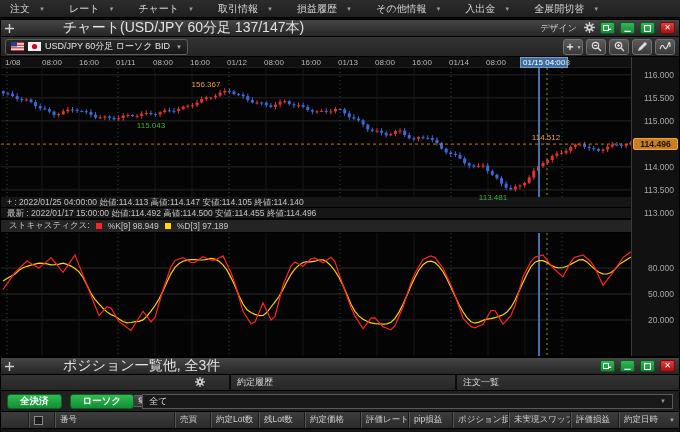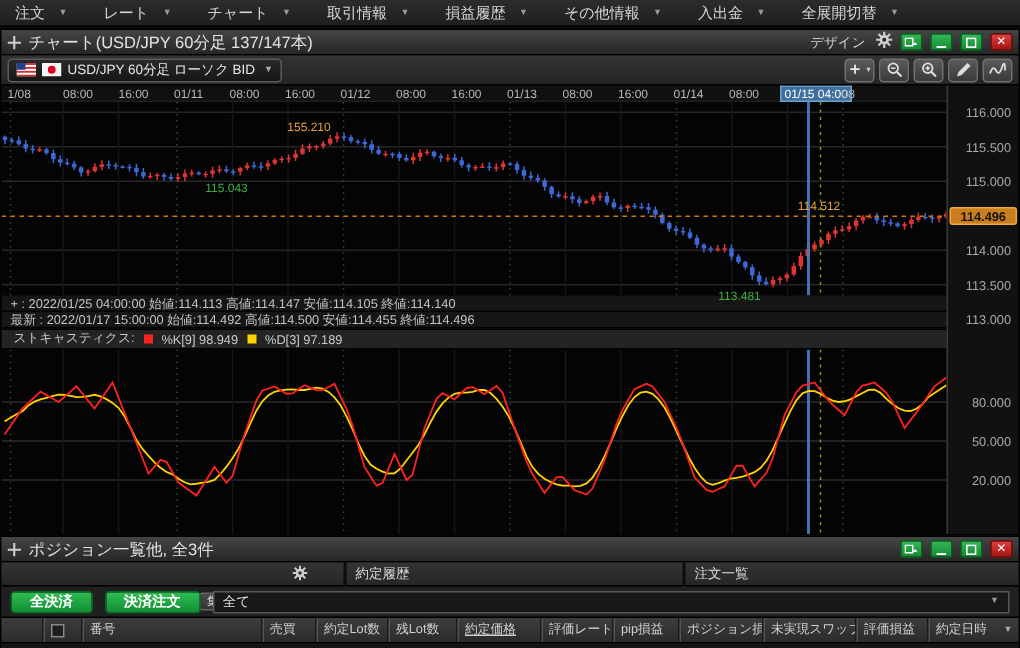--- a/index.html
+++ b/index.html
@@ -19,7 +19,7 @@
   .titlebar { height:17px; background:linear-gradient(#454545,#262626);
     display:flex; align-items:center; padding:0 4px; gap:5px; border-bottom:1px solid #000; }
   .titlebar .move-icon svg { display:block; }
-  .titlebar .wtitle { color:#e2e2e2; font-size:11px; flex:0 0 auto; }
+  .titlebar .wtitle { color:#e2e2e2; font-size:14px; flex:0 0 auto;margin-left:44px; }
   .titlebar .spacer { flex:1; }
   .tb-btn { width:15px; height:12px; border-radius:2px; display:flex; align-items:center; justify-content:center;
     font-size:8px; color:#fff; line-height:1; }

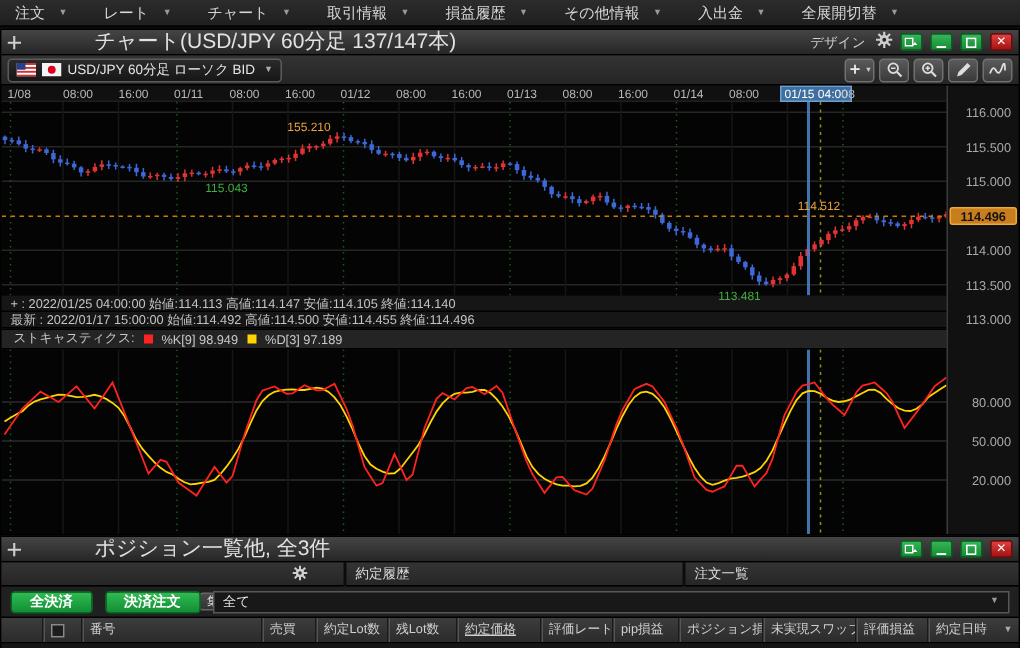--- a/index.html
+++ b/index.html
@@ -588,7 +588,7 @@
           <span class="p-label" style="top: 237px;">50.000</span>
           <span class="p-label" style="top: 262.98px;">20.000</span>
         </div>
-    <span class="annot" style="color: rgb(232, 163, 61); left: 205px; top: 22.666px;">155.210</span>
+    <span class="annot" style="color: rgb(232, 163, 61); left: 205px; top: 22.666px;">156.367</span>
         <span class="annot" style="color: rgb(63, 174, 63); left: 150px; top: 63.922px;">115.043</span>
         <span class="annot" style="color: rgb(232, 163, 61); left: 545px; top: 76.348px;">114.512</span>
         <span class="annot" style="color: rgb(63, 174, 63); left: 492px; top: 135.774px;">113.481</span>

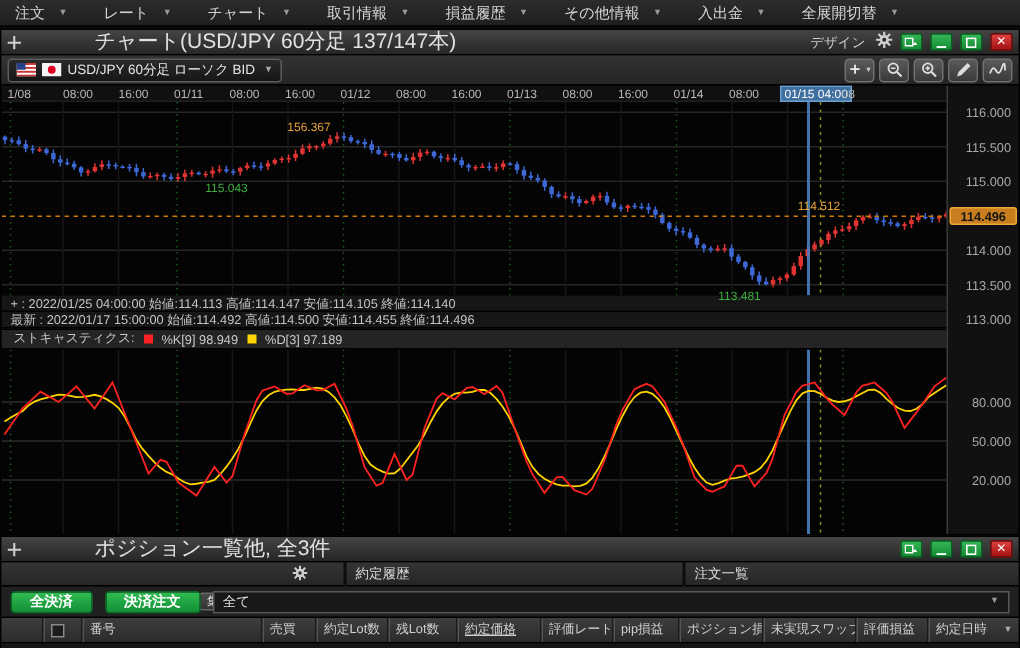--- a/index.html
+++ b/index.html
@@ -648,7 +648,7 @@
 
     <div id="button-row">
       <span class="action-btn">全決済</span>
-      <span class="action-btn">決済注文</span>
+      <span class="action-btn">ローソク</span>
       <span id="filter-select">
         <span>全て</span>
         <span class="caret">▼</span>

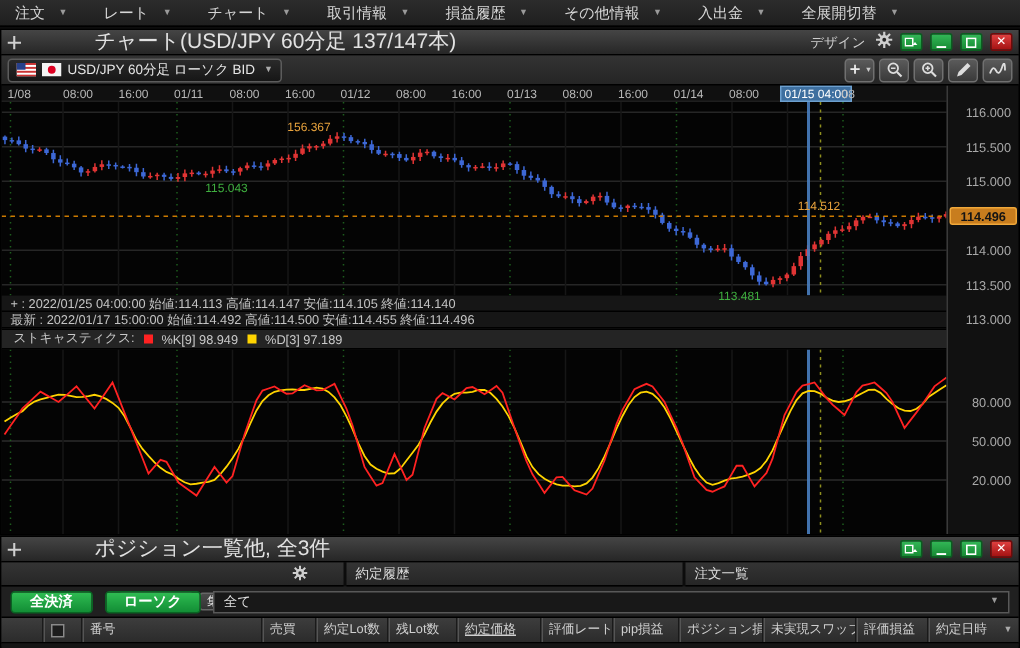--- a/index.html
+++ b/index.html
@@ -672,7 +672,7 @@
         <div class="th-cell" style="width: 46px;">
           <span>残Lot数</span>
         </div>
-        <div class="th-cell" style="width: 56px; text-decoration: underline;">
+        <div class="th-cell" style="width: 56px;">
           <span>約定価格</span>
         </div>
         <div class="th-cell" style="width: 48px;">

============================================================

Please return a copy of each line in the entries that has the string "cell".

         <div class="th-cell" style="width: 46px;">
-        <div class="th-cell" style="width: 56px; text-decoration: underline;">
+        <div class="th-cell" style="width: 56px;">
         <div class="th-cell" style="width: 48px;">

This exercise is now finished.